The SCOTUS ruling will not affect practices in Canada. But it should remind Canadians that the conversion therapy law is just the surface of how governments are using their power over individuals’ personal lives to influence behaviour, promote agendas, and reshape society. MAID (Medical Assistance in Dying), the proposed C-9 bill, which supporters say will protect places of worship, could be used to target religious groups that do not comply with the ideals expressed in the conversion therapy law. And in Finland, a sitting member of their parliament (MP Päivi Räsänen) was accused of having shared a pamphlet years ago that made the case for biblical marriage. Charged with violating hate laws, Räsänen’s case reached the Finnish High Court. The justices dismissed two of the counts but found her guilty on one. She is now a criminal owing to her opinion on sexual morality. This means that dissent on moral questions in Finland could land you in the pokie. Sounds like tyranny. How silencing, prosecuting, imprisoning, and criminalizing someone for holding moral values that governed civilization for thousands of years passes muster seems unthinkable. 
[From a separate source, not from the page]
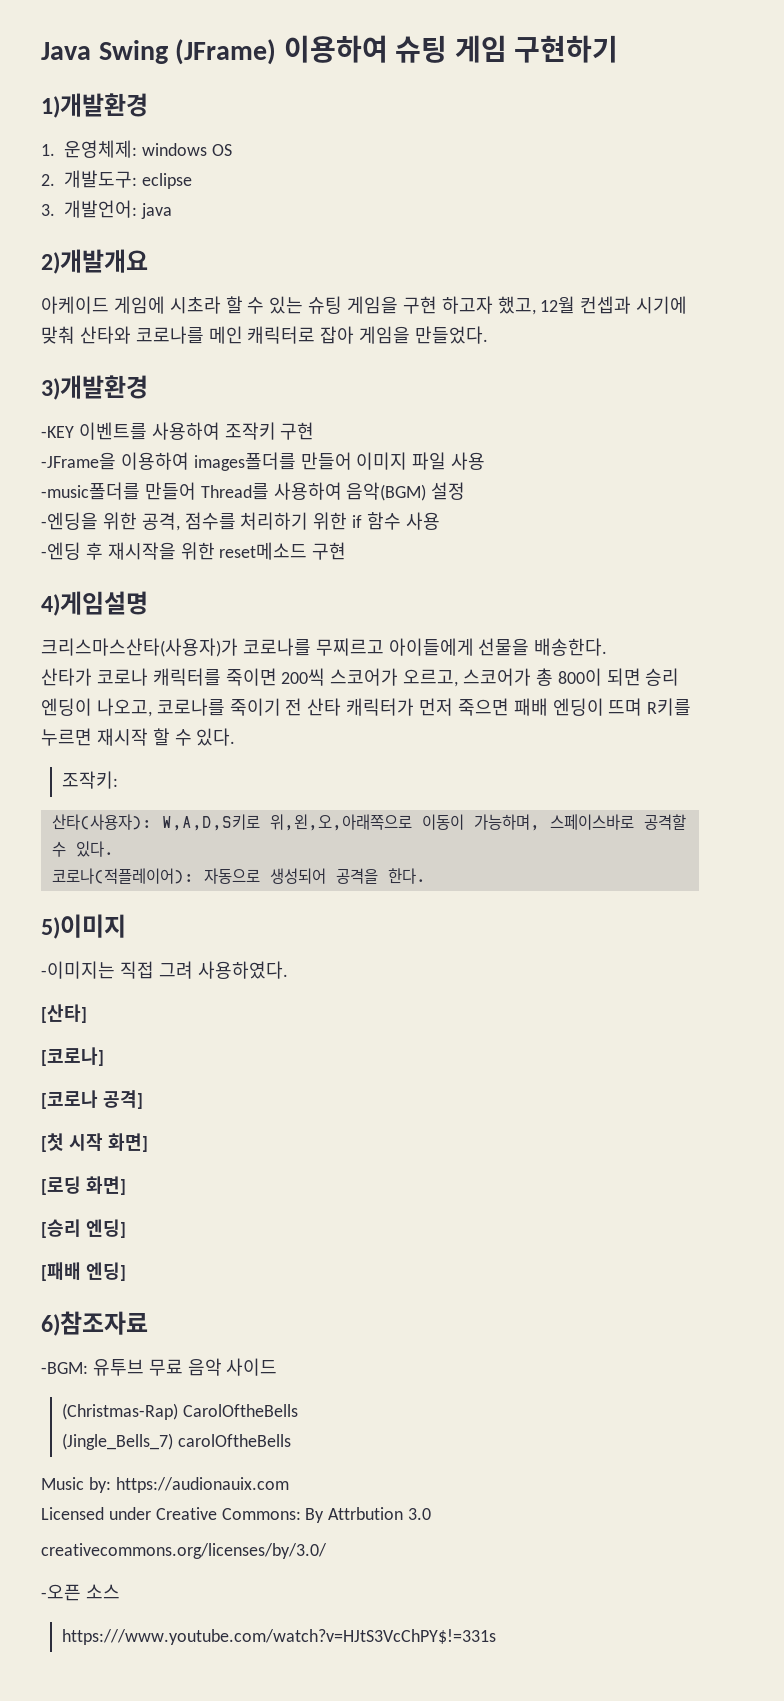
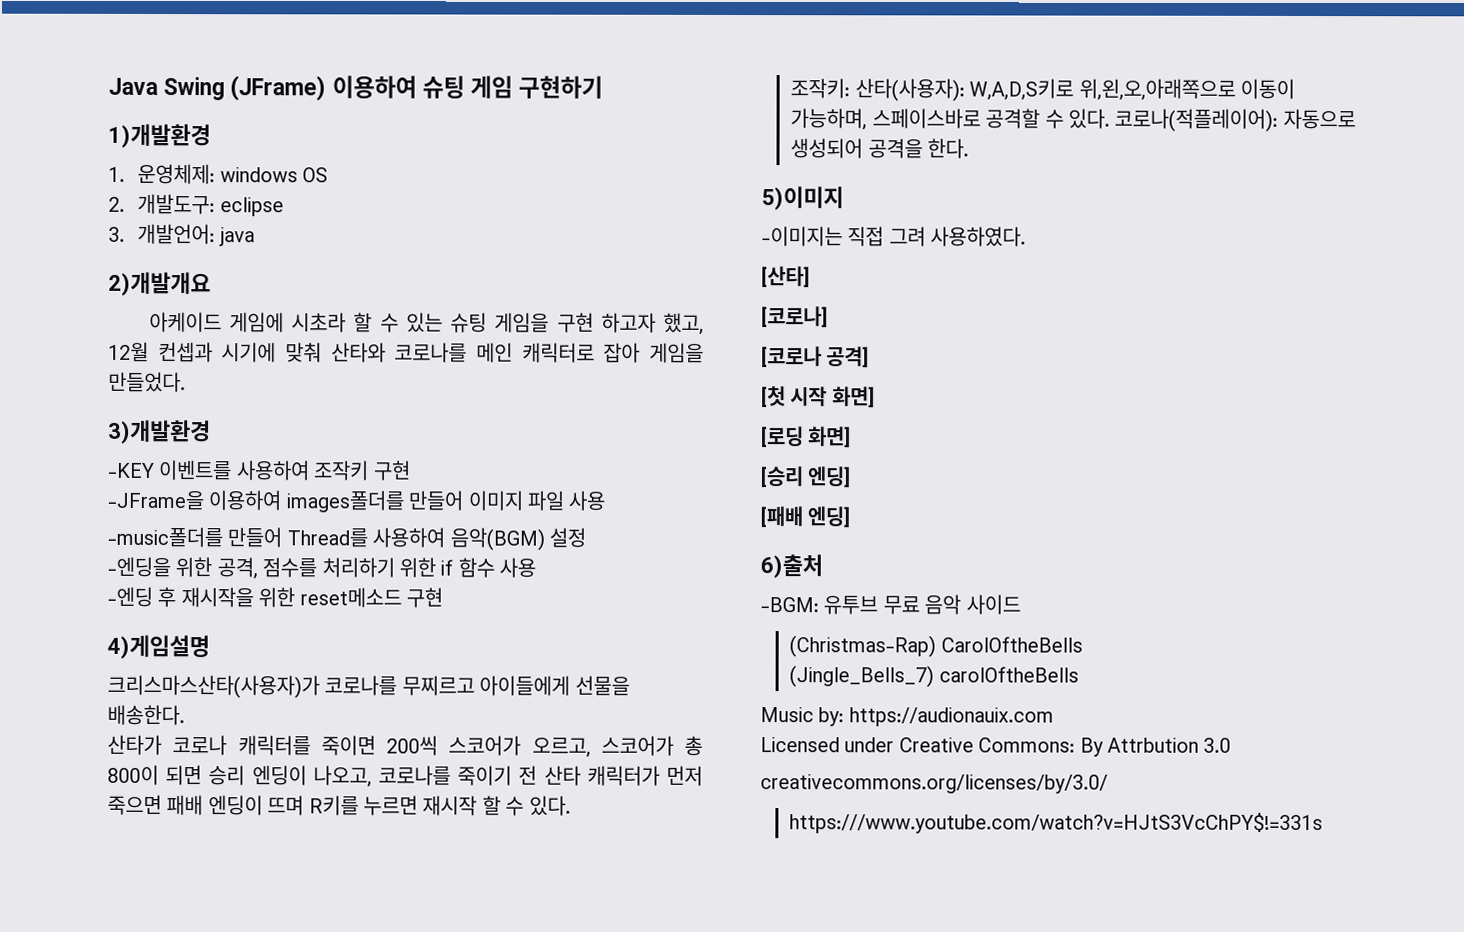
(119, 780) // -> (851, 88) none
(114, 849) // -> (1110, 118) none
[41,1311,148,1336] 6)참조자료 -> [760,554,823,579] 6)출처
[41,1584,120,1601] // -오픈 소스 -> (1108, 784) none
America’s First Amendment stands alone in protecting those who choose to honour long-held biblical views about sexual morality and biological identity. The rest of the world must throw itself at the mercy of its governmental overlords. Politicians will write legislation, and judges will interpret its meaning. Unless consulting or appealing to a higher authority (Natural Law, a Deity, or a constitution), the elitists at the top of the food chain will determine individual rights. As luck would have it, James Madison possessed the insight to recognize the potential danger that governmental authority could present to the individual. As the author of the First Amendment to America’s Bill of Rights, he understood that the U.S. Constitution lacked sufficient protections for individual liberties. Too bad someone did not think of that when Pierre Trudeau was patriating our made-in-Canada charter in 1982. Instead, our liberties get chiselled away piece by piece, and most passively accept it, trusting the self-appointed guarantors of our freedom as they add another link to a chain allegedly designed to protect us. Sadly, as in most liberal democracies that once cherished liberty, the opiate of security and secularism will replace our freedom and soon come for our thoughts.